WHAT IS REQUIRED:
Of all the lines below, return only those starting with the line holding "[48,52,408,126] Insider buying" and going on through the line holding "moved [48,286,372,360] ->", exactly as written.
##### INPUT #####
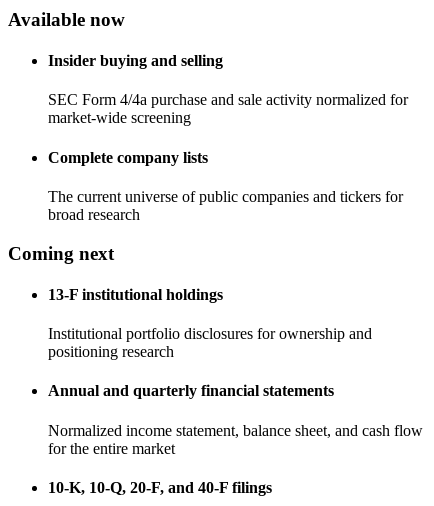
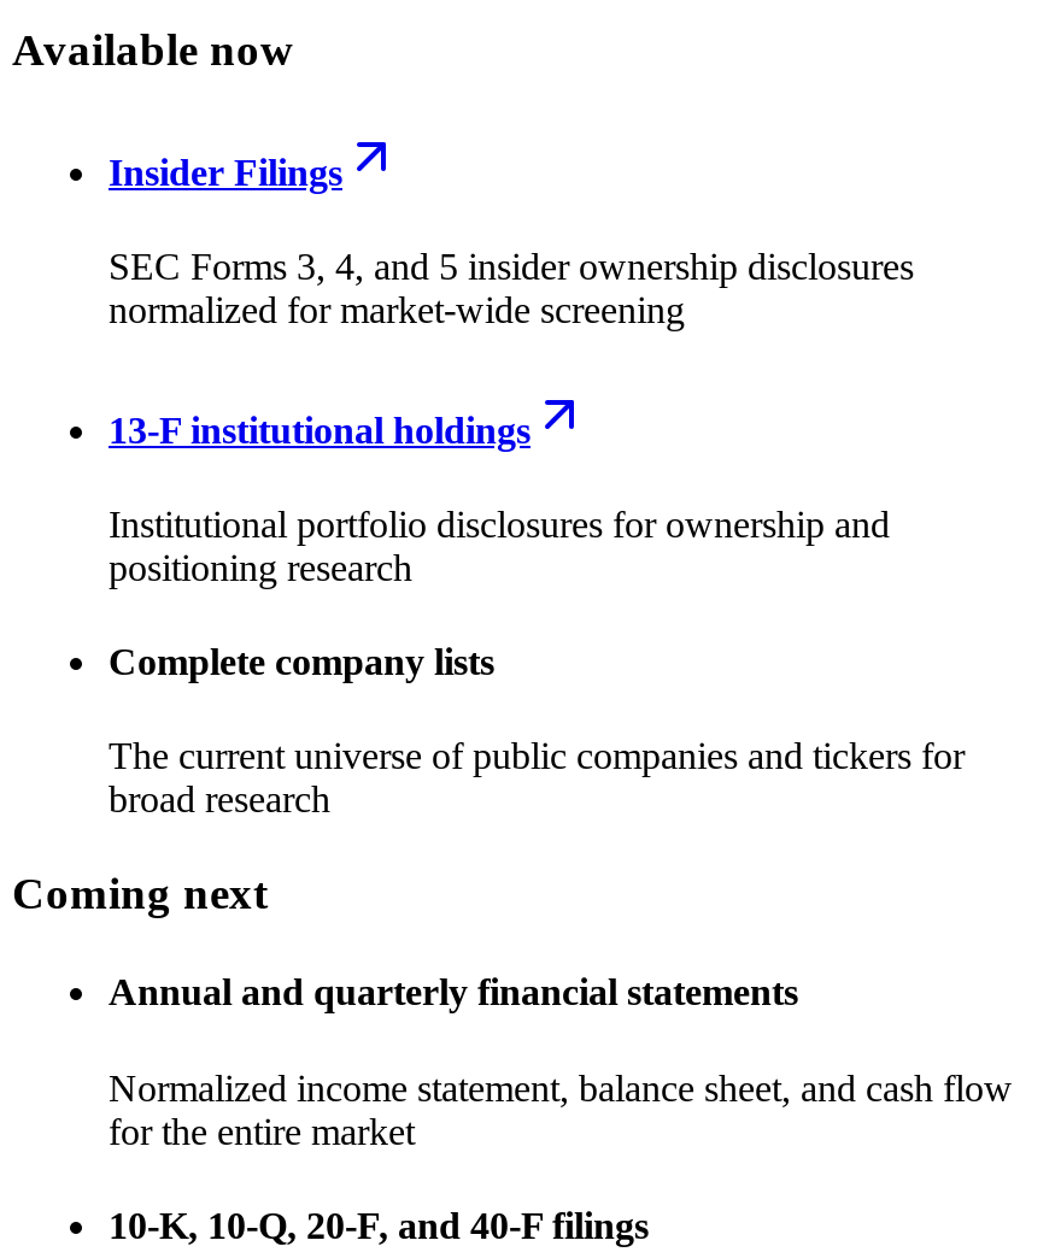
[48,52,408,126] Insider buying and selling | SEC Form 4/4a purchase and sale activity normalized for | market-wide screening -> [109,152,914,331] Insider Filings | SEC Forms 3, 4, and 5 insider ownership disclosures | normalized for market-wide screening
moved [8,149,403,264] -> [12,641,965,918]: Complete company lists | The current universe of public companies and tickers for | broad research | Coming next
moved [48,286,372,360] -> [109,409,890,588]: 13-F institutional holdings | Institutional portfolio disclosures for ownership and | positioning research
#####
##### INPUT #####
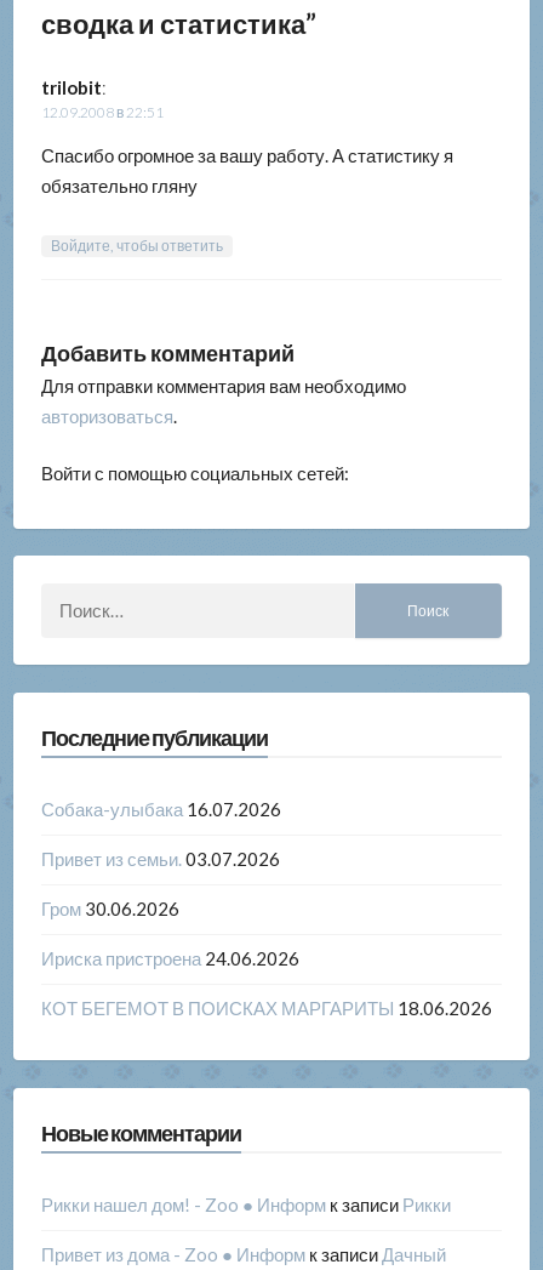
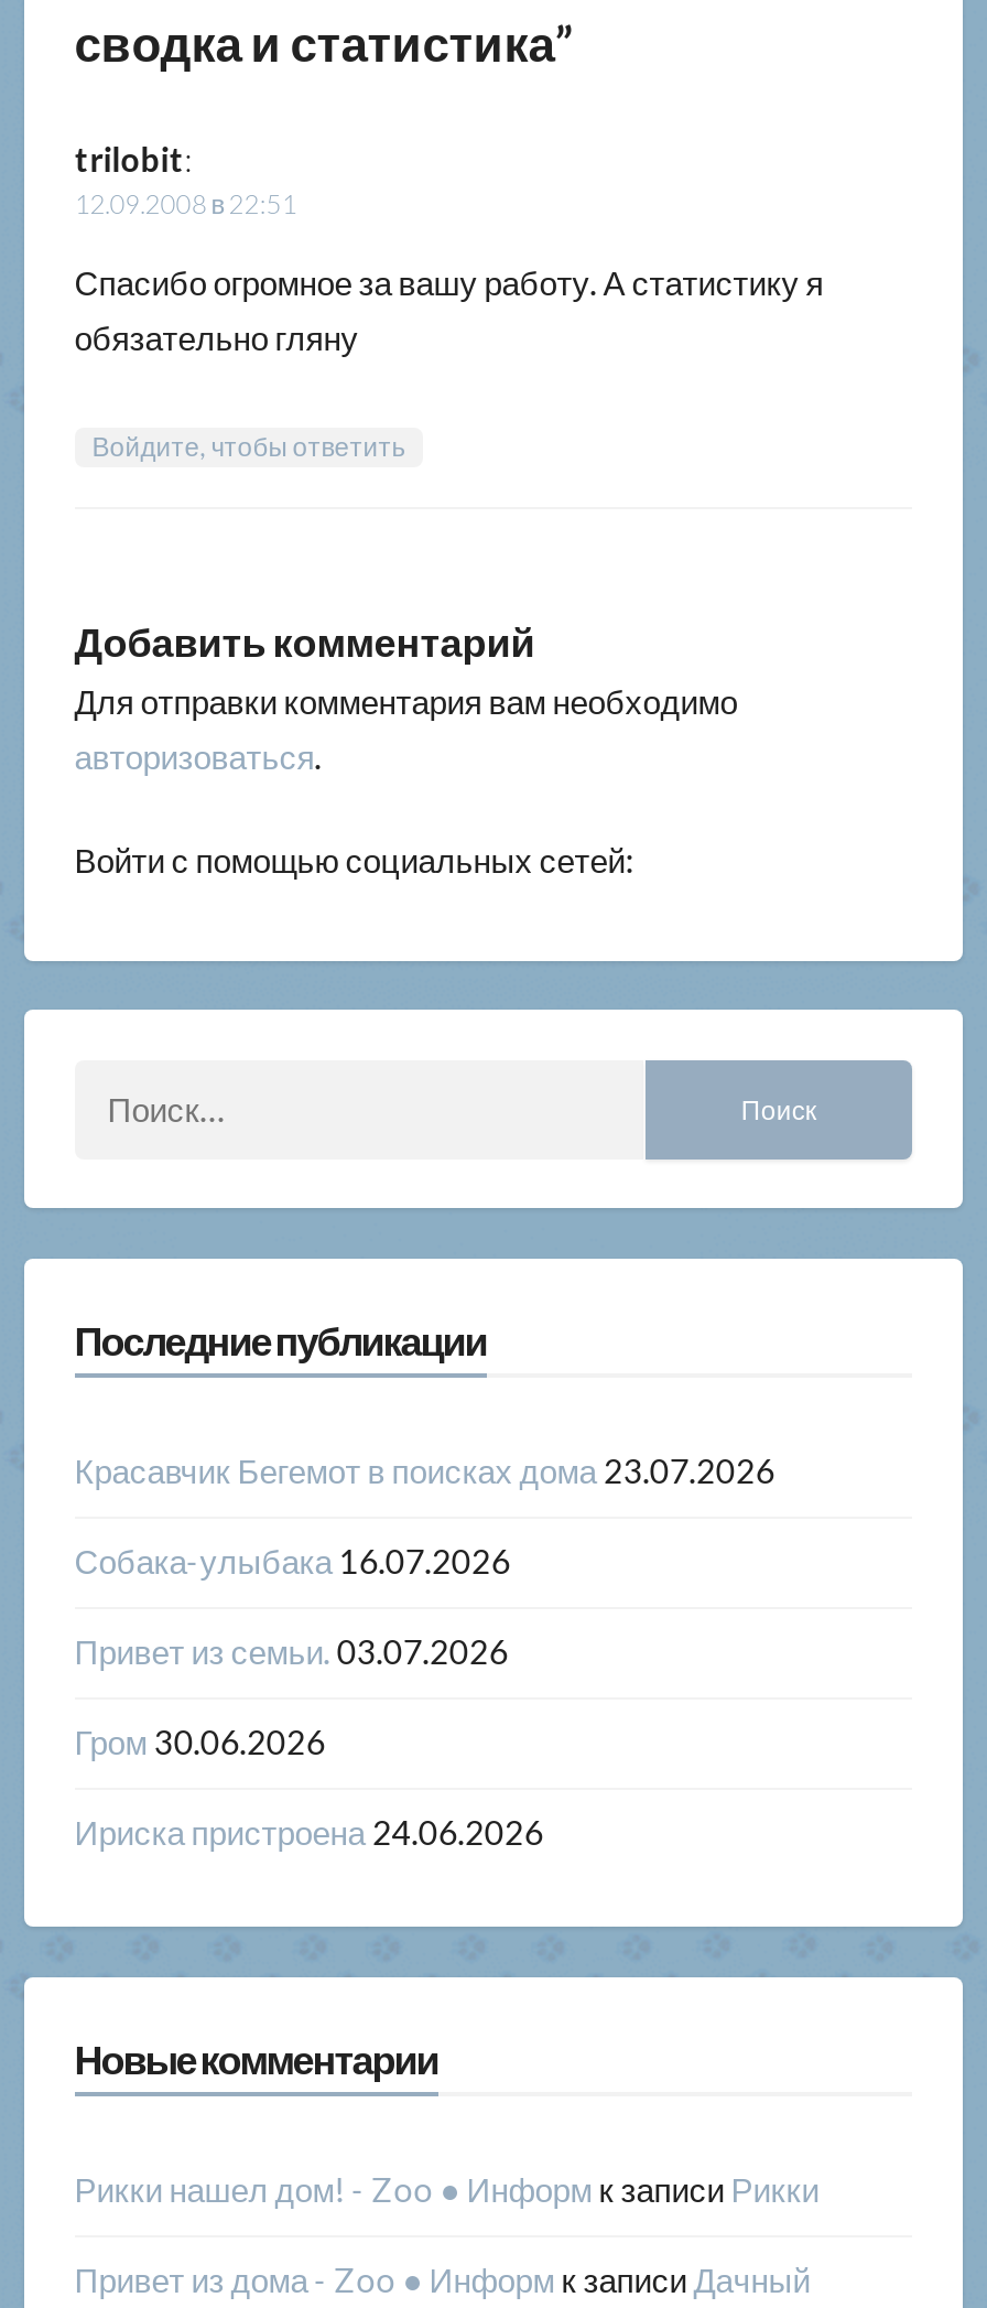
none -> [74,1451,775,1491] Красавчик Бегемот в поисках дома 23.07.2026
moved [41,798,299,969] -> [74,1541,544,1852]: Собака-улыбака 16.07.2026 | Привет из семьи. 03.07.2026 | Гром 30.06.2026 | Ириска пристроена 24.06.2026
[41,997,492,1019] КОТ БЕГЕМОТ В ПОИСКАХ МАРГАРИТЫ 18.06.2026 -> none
#####
WRITTEN RESPONSE:
[48,52,408,126] Insider buying and selling | SEC Form 4/4a purchase and sale activity normalized for | market-wide screening -> [109,152,914,331] Insider Filings | SEC Forms 3, 4, and 5 insider ownership disclosures | normalized for market-wide screening
moved [8,149,403,264] -> [12,641,965,918]: Complete company lists | The current universe of public companies and tickers for | broad research | Coming next
moved [48,286,372,360] -> [109,409,890,588]: 13-F institutional holdings | Institutional portfolio disclosures for ownership and | positioning research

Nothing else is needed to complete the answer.